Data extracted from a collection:
------------

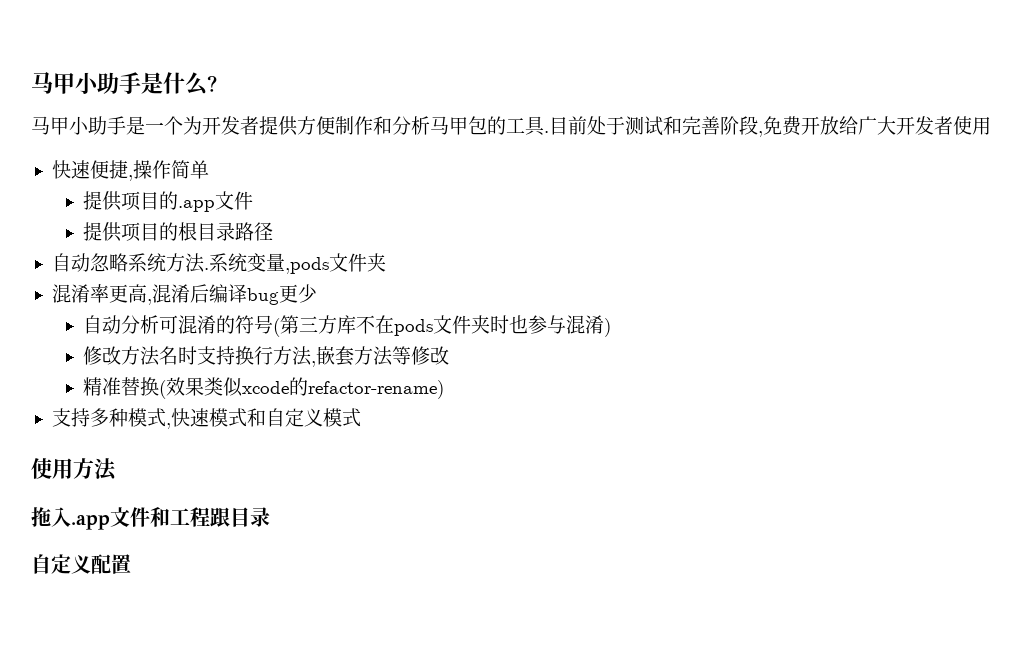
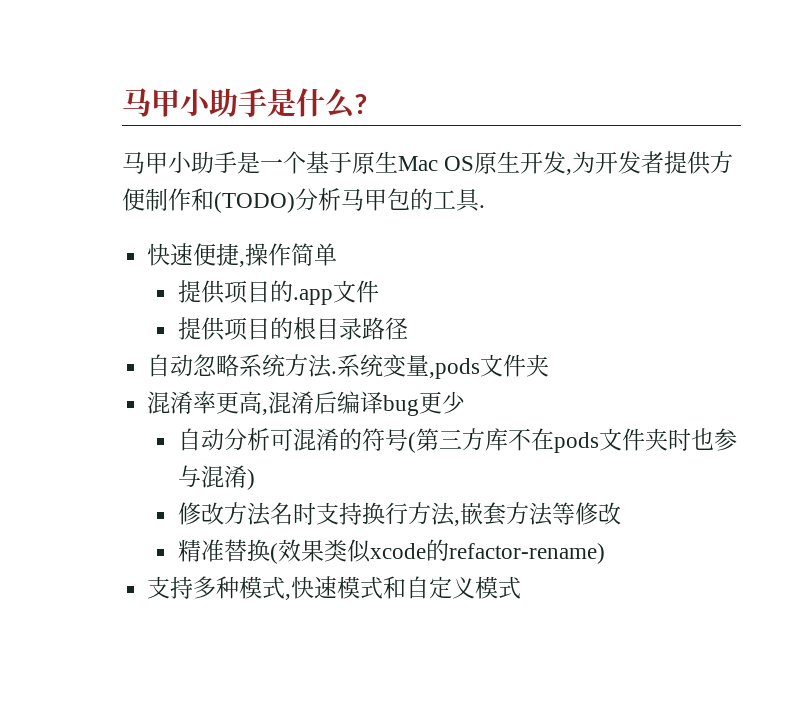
- 马甲小助手是一个为开发者提供方便制作和分析马甲包的工具.目前处于测试和完善阶段,免费开放给广大开发者使用
+ 马甲小助手是一个基于原生Mac OS原生开发,为开发者提供方便制作和(TODO)分析马甲包的工具.
- 使用方法
- 拖入.app文件和工程跟目录
- 自定义配置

------------

**What you should do:** Your copy should restate every record word for word and contain no pictures.

**Exercise answer:**
- 马甲小助手是一个为开发者提供方便制作和分析马甲包的工具.目前处于测试和完善阶段,免费开放给广大开发者使用
+ 马甲小助手是一个基于原生Mac OS原生开发,为开发者提供方便制作和(TODO)分析马甲包的工具.
- 使用方法
- 拖入.app文件和工程跟目录
- 自定义配置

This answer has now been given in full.